Monday, September 10, 2012

END OF WATCH
Written and Directed by David Ayer
Starring Jake Gyllenhaal, Michael Pena and Anna Kendrick

Officer Zavala: Comfortable footwear. Police work is all about comfortable footwear.

David Ayer knows a thing or two about writing cop movies. Unfortunately, directing them is bit more of a struggle for him. With his latest police drama, END OF WATCH, he decides that, in order for him to keep the genre fresh, he must leave the crookedness that he wrote so well in TRAINING DAY behind him, and tell the story of two earnest Los Angeles police officers. The approach isn’t necessarily novel but it is at the very least valiant. It’s how he decides this story should be told that we should call the cops on him for.

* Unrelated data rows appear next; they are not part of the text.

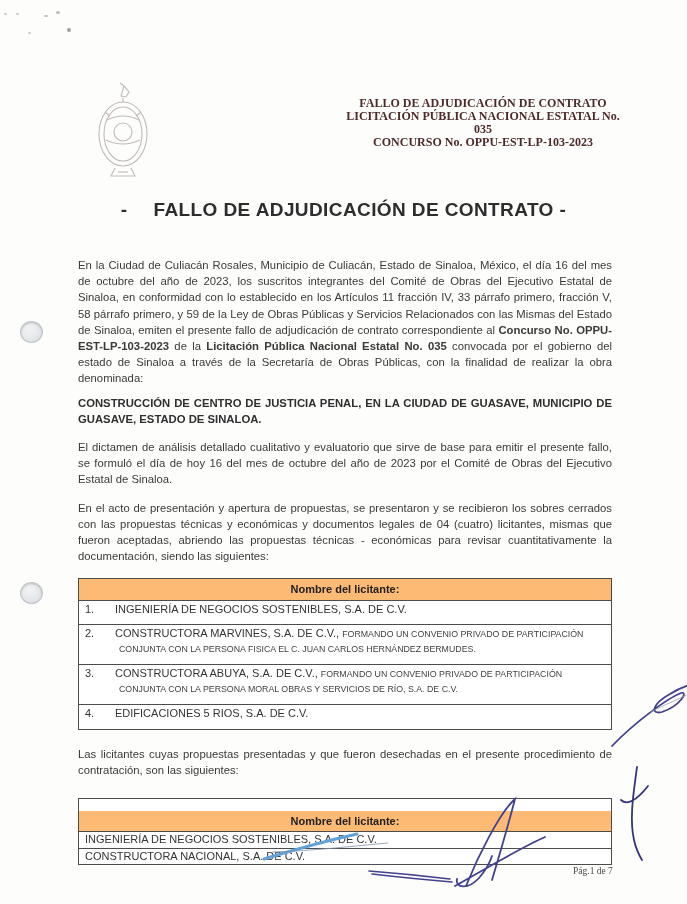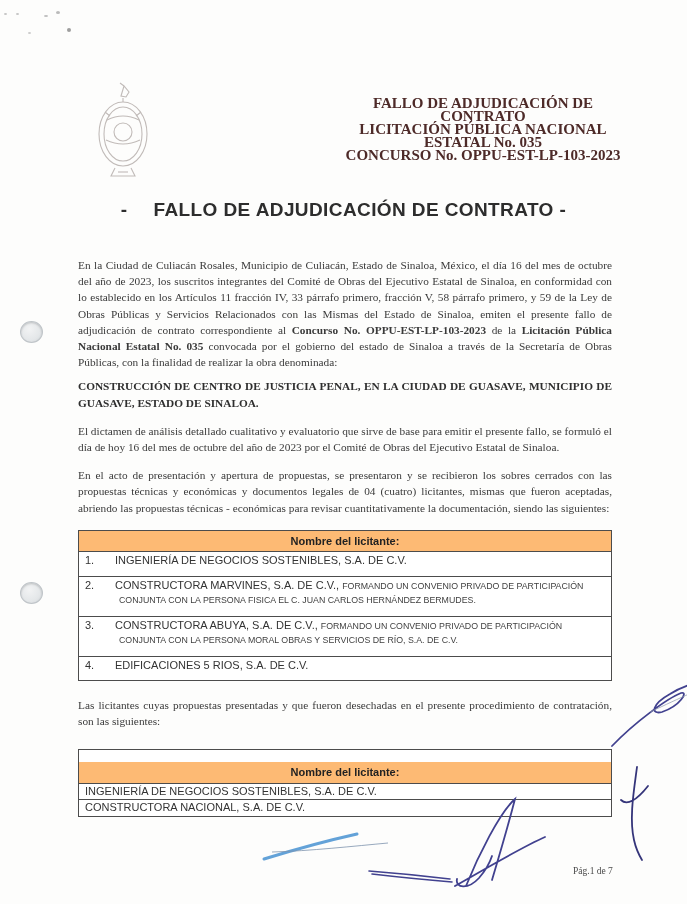--- a/index.html
+++ b/index.html
@@ -15,31 +15,31 @@
   .pencil-dot{position:absolute;background:#8d8d8d;border-radius:50%;}
 
   
   .logo-row{position:absolute;top:82px;left:93px;display:flex;align-items:flex-start;}
   .crest{width:62px;height:98px;margin-right:8px;opacity:.75;}
   .logo-textwrap{padding-top:16px;}
   .logo-name{font-family:"Liberation Serif",serif;font-weight:bold;font-size:40px;
     letter-spacing:1px;color:#8b1e2d;line-height:40px;}
   .logo-sub{font-size:9px;letter-spacing:4.5px;color:#8f8f8f;margin-top:3px;padding-left:3px;}
   .doc-info{position:absolute;top:97px;left:338px;width:290px;text-align:center;
-    font-family:"Liberation Serif",serif;font-weight:bold;font-size:15px;line-height:13px;
+    font-family:"Liberation Serif",serif;font-weight:bold;font-size:12px;line-height:13px;
     color:#4d2a28;}
 
   .main-title{position:absolute;top:199px;left:0;width:100%;text-align:center;
     font-size:19px;font-weight:bold;letter-spacing:.4px;color:#2d2d2d;}
   .main-title .dash-lead{margin-right:26px;}
 
   
   .content{position:absolute;top:257px;left:78px;width:534px;font-size:11.3px;
     line-height:16.2px;text-align:justify;}
-  .content p{margin:0;font-family:Liberation Serif, serif;}
+  .content p{margin:0;}
   .p-bold{font-weight:bold;}
   .p2{margin-top:8px !important;font-weight:bold;color:#2f2f2f;}
   .p3{margin-top:12px !important;}
   .p4{margin-top:12px !important;}
   .p5{margin-top:16px !important;}
 
   
   table{border-collapse:collapse;width:534px;background:#fff;}
   .t1{margin-top:14px;}
   .t2{margin-top:20px;}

Police officers, Taylor and Zavala (Jake Gyllenhaal and Michael Pena), are back at work after a month’s leave, while one of their on the job shootings was being investigated. They were naturally exonerated and being the eager, young lads that they are, they are almost giddy to be getting back to work. Taylor is capturing this momentous occasion, and all subsequent police dealings, with his digital camera, which he explains as necessary to fulfill his law school elective film component. Not only are we asked to buy into this flimsy justification for the camera’s presence, but then we are subjected to watch the actual footage he gets. Ayer then cuts back and forth between Taylor’s camera and his own omniscient point of view whenever he needs to, occasionally cutting in other video camera footage that has mysteriously been obtained by gang members who thought it was a smart idea to capture their drive-by’s for prosperity. It is jarring, to say the least, and at times, so nonsensical in terms of perspective, that it becomes very difficult to stay in the film.


END OF WATCH does have two things going for it and, for cop flick fans, they may even be enough to make the experience enjoyable. These two things are Gylenhaal and Pena. Together, these partners feel like genuine partners, the kind who will always have each others’ back, no matter what. They are forceful and violent when they need to be and relaxed and supportive when that’s what called for. Their believability elevates the overall believability of the film, which, between the perspective issues and the horribly amateurish acting from the supposedly frightening Mexican gang members, this film desperately needs. At least Ayer succeeds in bringing one great cinematic truth to light; Police officers in South Central Los Angeles have it rougher than any other ... Wait. You knew that already? Never mind then. End of review.